El triunfo de Andrés Manuel López Obrador era además de sabido, esperado. No para todos es claro, ya que cada quien tenía esperanza en su candidato afín. Aunque sería mentir que a todos nos da curiosidad conocer cómo serán los siguientes seis años.

Pero ¿Qué contribuyó a que ganara el candidato de izquierda? Bueno, a decir verdad es el cúmulo de muchos factores directos e indirectos, un pueblo caduco de políticos ventajosos, las inteligentísimas mafias gubernamentales, la simple y llana acción de ejercer el voto, promesas con esperanza… en fin, innumerables razones. Pero una característica destaca entre todo el resto: la motivación incansable de una visión compartida. Hablamos de esa milenaria campaña que llevó a cabo Andrés Manuel, la de toda su vida, la que no ha cesado ante la desgracia o ante el fracaso. Sería subjetivo pensar que para bien o para mal, Obrador es ahora quien nos gobierne, pero sí podemos afirmar que su insistencia está respaldada por el 53% de los votantes activos en México.
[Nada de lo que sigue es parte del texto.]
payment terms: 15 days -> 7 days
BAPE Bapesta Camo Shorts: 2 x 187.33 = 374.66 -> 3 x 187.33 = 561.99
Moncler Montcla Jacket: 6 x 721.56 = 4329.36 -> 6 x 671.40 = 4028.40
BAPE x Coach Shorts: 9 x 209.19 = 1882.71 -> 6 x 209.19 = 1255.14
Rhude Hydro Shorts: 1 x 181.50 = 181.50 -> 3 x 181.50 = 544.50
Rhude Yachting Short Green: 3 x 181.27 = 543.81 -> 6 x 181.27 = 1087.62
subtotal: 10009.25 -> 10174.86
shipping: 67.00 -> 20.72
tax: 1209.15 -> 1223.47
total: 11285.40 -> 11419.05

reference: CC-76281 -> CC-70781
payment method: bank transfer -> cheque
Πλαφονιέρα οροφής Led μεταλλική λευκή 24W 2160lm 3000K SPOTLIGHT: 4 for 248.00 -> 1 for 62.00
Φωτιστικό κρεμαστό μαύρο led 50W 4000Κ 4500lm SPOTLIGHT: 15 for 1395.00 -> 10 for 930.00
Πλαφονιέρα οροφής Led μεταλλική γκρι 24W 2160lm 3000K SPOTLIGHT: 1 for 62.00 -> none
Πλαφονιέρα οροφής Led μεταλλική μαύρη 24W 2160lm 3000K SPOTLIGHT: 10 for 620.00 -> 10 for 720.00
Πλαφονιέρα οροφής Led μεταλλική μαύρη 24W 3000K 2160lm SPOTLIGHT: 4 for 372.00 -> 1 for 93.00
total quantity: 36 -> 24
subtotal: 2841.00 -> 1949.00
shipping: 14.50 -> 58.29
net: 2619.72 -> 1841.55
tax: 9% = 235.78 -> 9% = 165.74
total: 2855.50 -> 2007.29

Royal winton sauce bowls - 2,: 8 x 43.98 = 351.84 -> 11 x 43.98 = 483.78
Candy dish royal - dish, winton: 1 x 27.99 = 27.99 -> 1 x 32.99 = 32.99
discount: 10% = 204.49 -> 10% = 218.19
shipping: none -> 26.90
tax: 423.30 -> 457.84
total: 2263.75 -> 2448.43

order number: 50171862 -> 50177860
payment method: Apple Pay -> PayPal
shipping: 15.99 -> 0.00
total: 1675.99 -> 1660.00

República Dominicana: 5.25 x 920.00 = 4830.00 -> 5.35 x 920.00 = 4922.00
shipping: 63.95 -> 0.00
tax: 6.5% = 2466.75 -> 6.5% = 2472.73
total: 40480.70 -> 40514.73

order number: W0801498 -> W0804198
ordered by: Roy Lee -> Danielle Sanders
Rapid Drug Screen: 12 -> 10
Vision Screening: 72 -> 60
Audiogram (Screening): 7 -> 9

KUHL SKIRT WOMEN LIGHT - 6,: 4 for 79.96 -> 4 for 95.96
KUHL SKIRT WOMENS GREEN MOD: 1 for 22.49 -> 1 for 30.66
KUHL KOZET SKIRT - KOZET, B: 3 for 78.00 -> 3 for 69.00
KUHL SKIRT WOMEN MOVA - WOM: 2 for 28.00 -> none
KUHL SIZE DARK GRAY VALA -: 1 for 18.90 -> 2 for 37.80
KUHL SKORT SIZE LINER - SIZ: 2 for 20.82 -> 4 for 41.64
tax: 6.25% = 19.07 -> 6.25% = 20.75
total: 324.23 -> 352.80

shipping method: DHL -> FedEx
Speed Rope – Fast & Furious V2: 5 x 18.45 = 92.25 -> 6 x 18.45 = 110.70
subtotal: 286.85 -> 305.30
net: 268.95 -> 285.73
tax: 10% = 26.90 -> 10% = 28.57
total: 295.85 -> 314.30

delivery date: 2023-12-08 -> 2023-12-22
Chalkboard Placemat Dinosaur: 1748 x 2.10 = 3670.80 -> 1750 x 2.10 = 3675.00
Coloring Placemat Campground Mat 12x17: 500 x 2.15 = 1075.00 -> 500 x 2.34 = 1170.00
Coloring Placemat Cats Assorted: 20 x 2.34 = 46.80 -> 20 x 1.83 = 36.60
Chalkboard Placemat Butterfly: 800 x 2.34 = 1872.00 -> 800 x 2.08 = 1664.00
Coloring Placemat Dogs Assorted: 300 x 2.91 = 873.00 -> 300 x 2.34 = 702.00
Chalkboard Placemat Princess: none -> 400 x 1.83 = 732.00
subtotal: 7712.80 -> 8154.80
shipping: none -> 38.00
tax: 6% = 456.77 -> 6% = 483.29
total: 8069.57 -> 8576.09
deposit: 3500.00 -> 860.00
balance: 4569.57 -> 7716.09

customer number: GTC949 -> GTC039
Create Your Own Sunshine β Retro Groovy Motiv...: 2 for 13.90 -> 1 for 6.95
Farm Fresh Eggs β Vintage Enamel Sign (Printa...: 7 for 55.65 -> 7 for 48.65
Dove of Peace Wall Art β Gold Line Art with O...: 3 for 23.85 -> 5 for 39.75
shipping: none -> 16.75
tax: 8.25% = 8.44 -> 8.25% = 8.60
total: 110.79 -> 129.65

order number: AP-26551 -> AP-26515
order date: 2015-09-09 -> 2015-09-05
Si se pedía cambio, hoy lo tenemos nuevamente. Tanto como lo tuvimos al cambiar el PRI por el PAN en el año 2000. Pero esta vez con alguien que ha tenido su mano levantada durante mucho tiempo. Por ello la vara es más alta, la crítica más meticulosa y al mismo tiempo, tal vez, más alentadora para algunos.

No hay que ser expertos, ni conocer cifras, México requiere mejores ciudadanos y que en ello nazcan mejores gobernantes. México necesita respeto para sus nacionales, unos con otros. No necesita enemistades creadas por imaginarios políticos, eso es algo que no merece. Se trata de votar, obtener un resultado y todos, absolutamente todos, apoyar.